Barry Rubin: No Israel US - confrontation

This is so right and obvious, and yet nobody has written about it. There is not going to be any big confrontation, because it would be stupid for either side to have one. Even if there are differences of opinion, they will be minimized. There were in fact, material differences of opinion with the Bush administration, over settlements, treatment of Hamas and of course, Iran. But nobody made a big deal out of them. Admiral Mullen said then, precisely what he has said now, and the Bush administration, like the Obama administration, had not given Israel a green light to attack Iran.   

Sunday, April 19, 2009


By Barry Rubin

There are many people eager to see President Barack Obama and his administration bash Israel, or predict that's already happened. But the administration has yet to make significant direct anti-Israel actions or statements.

Despite rumors and speculation at this point there's still no solid evidence. While, obviously, things could change at any time I expect this widely predicted conflict isn't going to take place.

Let me emphasize the word "direct" from the first paragraph. Inasmuch as the U.S. government gives up too much to Iran, Syria, and radical Islamists, it hurts Israel's interests, as well as those of most Arab governments and the United States itself.

Still, what's happened so far is being taken out of context by those who want a U.S.-Israel confrontation because they hate either Israel or Obama.

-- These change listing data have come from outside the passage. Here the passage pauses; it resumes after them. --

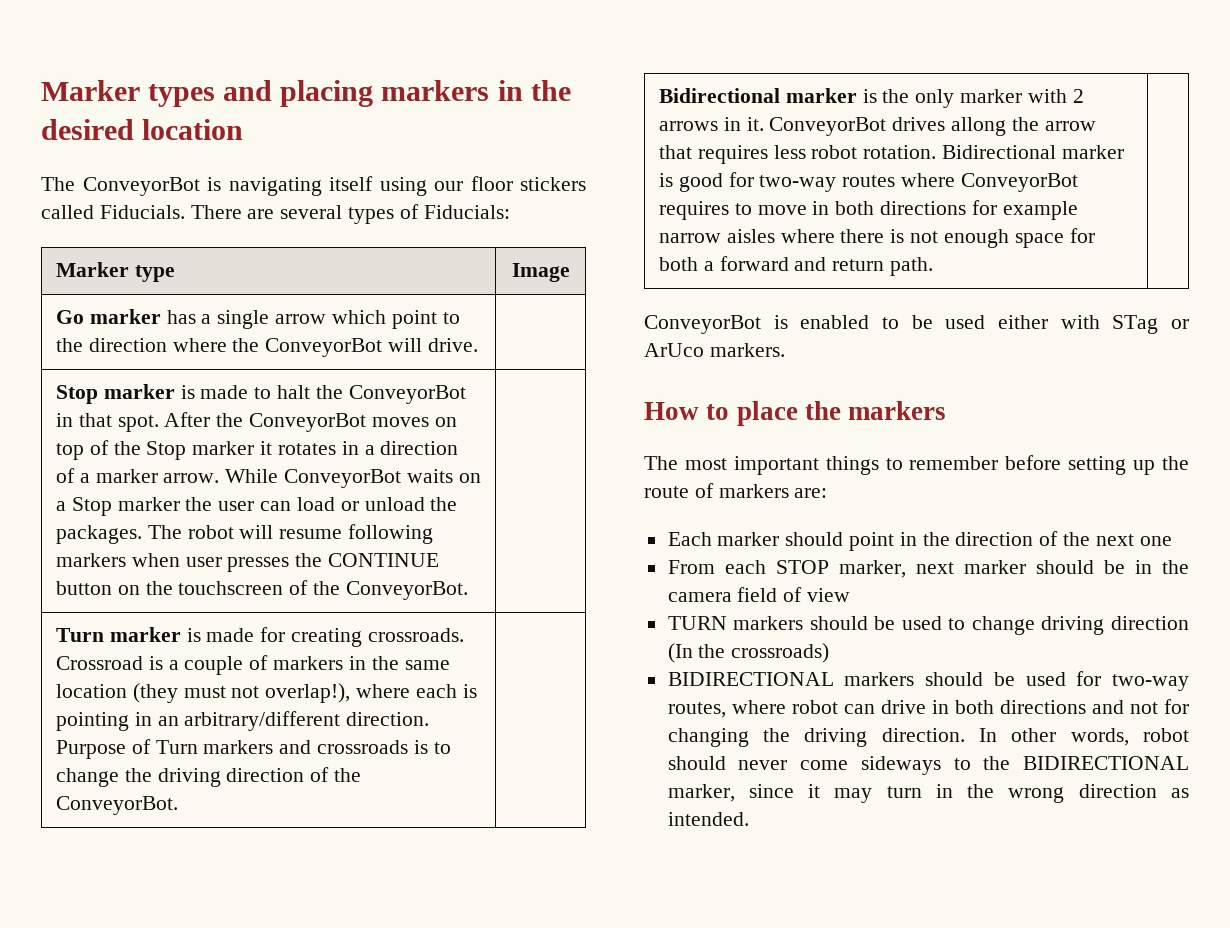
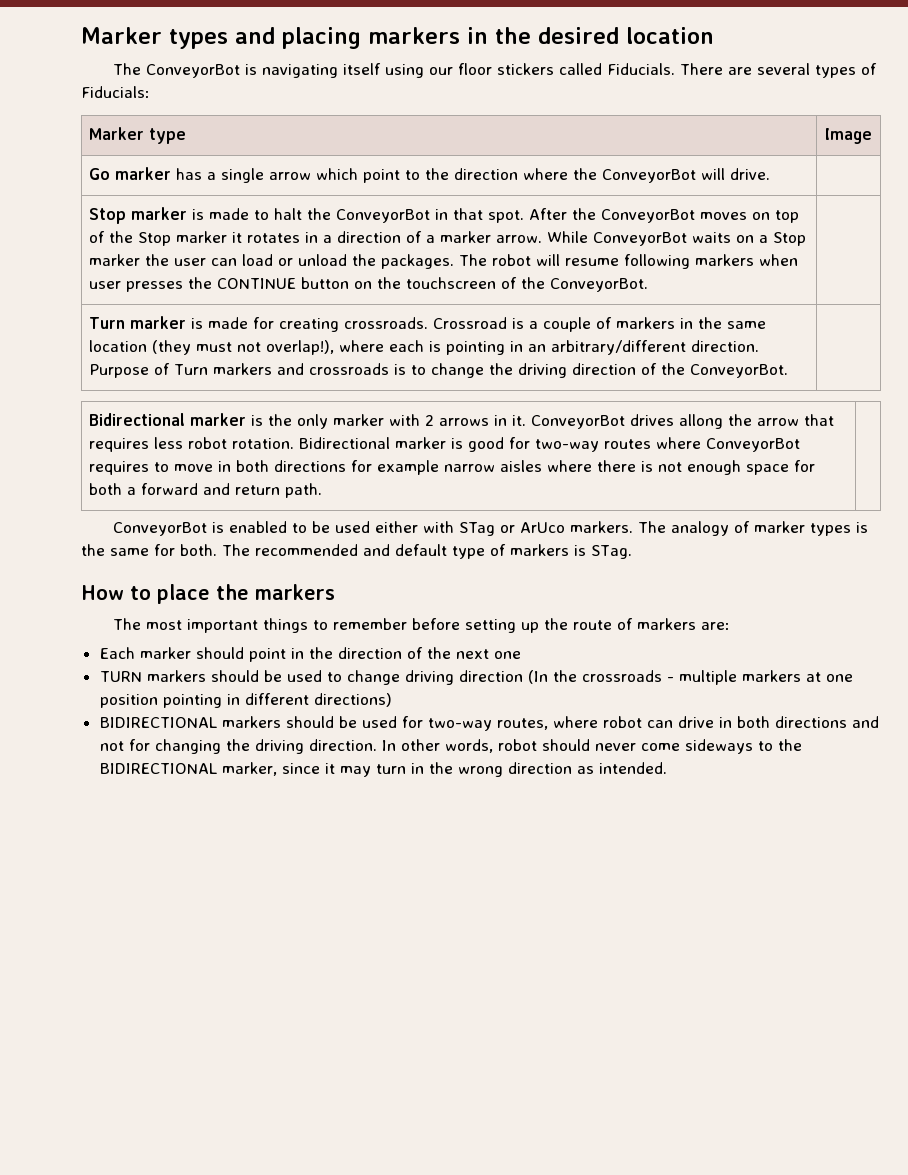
(785, 350) none -> [638,521,869,536] [81,544,632,559] The analogy of marker types is the same for both. The recommended and default type of markers is STag.
[667,560,1189,578] [667,587,851,602] // From each STOP marker, next marker should be in the camera field of view -> (521, 655) none
[731,643,830,663] crossroads) -> [581,670,853,685] [99,693,392,708] crossroads - multiple markers at one position pointing in different directions)

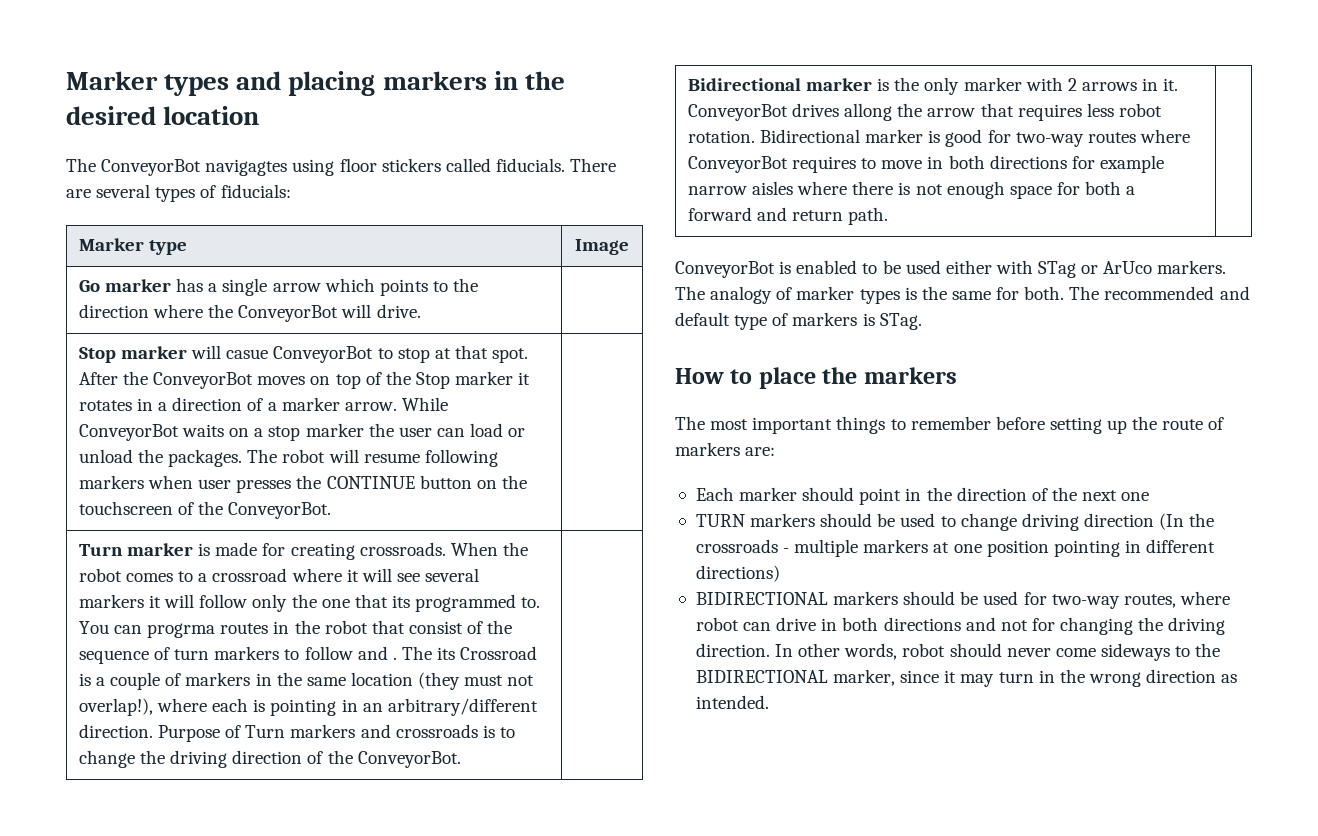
[244,63,453,78] is navigating itself using our -> [205,159,335,176] navigagtes using
[606,63,675,75] Fiducials. -> [495,158,565,172] fiducials.
[81,86,150,98] Fiducials: -> [220,184,291,198] fiducials:
[363,169,401,183] point -> [379,279,428,296] points
[192,208,449,223] is made to halt the ConveyorBot in -> [191,345,451,363] will casue ConveyorBot to stop at
[773,232,807,246] Stop -> [268,426,301,441] stop
(429, 323) none -> [450,542,528,556] [78,568,480,582] [78,594,541,612] [78,620,513,638] [78,646,456,664] When the robot comes to a crossroad where it will see several markers it will follow only the one that its programmed to. You can progrma routes in the robot that consist of the sequence of turn markers to follow and . The its

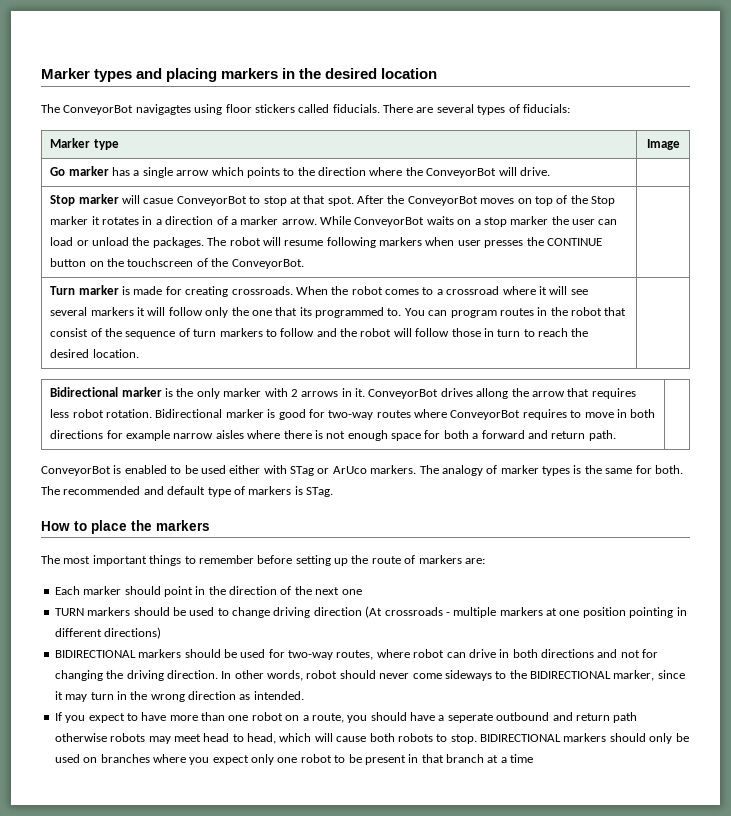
[147,623,216,638] progrma -> [450,310,497,318] program
[392,646,538,660] [78,672,535,690] [78,698,538,716] [78,724,515,742] [78,750,461,768] . The its Crossroad is a couple of markers in the same location (they must not overlap!), where each is pointing in an arbitrary/different direction. Purpose of Turn markers and crossroads is to change the driving direction of the ConveyorBot. -> [340,328,589,337] [50,349,139,358] the robot will follow those in turn to reach the desired location.
[1159,513,1215,530] (In the -> [365,606,383,618] (At
(769, 702) none -> [54,712,638,723] [54,733,689,744] [54,754,534,765] // If you expect to have more than one robot on a route, you should have a seperate outbound and return path otherwise robots may meet head to head, which will cause both robots to stop. BIDIRECTIONAL markers should only be used on branches where you expect only one robot to be present in that branch at a time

Contrast this alleged confrontation with the real but largely ignored conflict in U.S.-Europe relations. Obama's trip to Europe was a failure. To everything he asked—a parallel strategy for dealing with economic troubles, getting Turkey into the European Union, or more help in Afghanistan—the Europeans said "no." Then everyone proclaimed the visit a great success.

With Israel, it's the opposite. No confrontation happens but it's presented that way. Let's look at some examples:

--Endorsing a two-state solution isn't an attack on Israel's government. Prime Minister Benjamin Netanyahu doesn't oppose a two-state solution—and hasn't for 12 years--but emphasizes this would only happen if and when a Palestinian leadership proves its credibility and makes a decent offer. If the Obama administration says it's going to succeed, so did its last three predecessors.

This issue raises the most important single guideline for Israeli policy, which shouldn't merely consist of saying, "We want peace and a two-state solution" ten times a day. It should raise its own demands that the Palestinian Authority keeps its commitments and that any negotiated solution include Palestinian as well as Israeli concessions.

Giving the Palestinians a state is conditional on that happening, not a blank check given whatever they do. There's nothing wrong with Israel demanding reciprocity. A strategy of offering everything and demanding nothing neither made Israel popular nor brought about a negotiated solution.

--U.S. engagement with Iran: While this is risky and likely give Iran's regime time to develop nuclear weapons, administration statements say engagement's purpose is to stop that. I'm not sure a Bush administration would be doing much more. The key point will be whether the Obama administration ever concludes Iran's regime doesn't intend to change its behavior.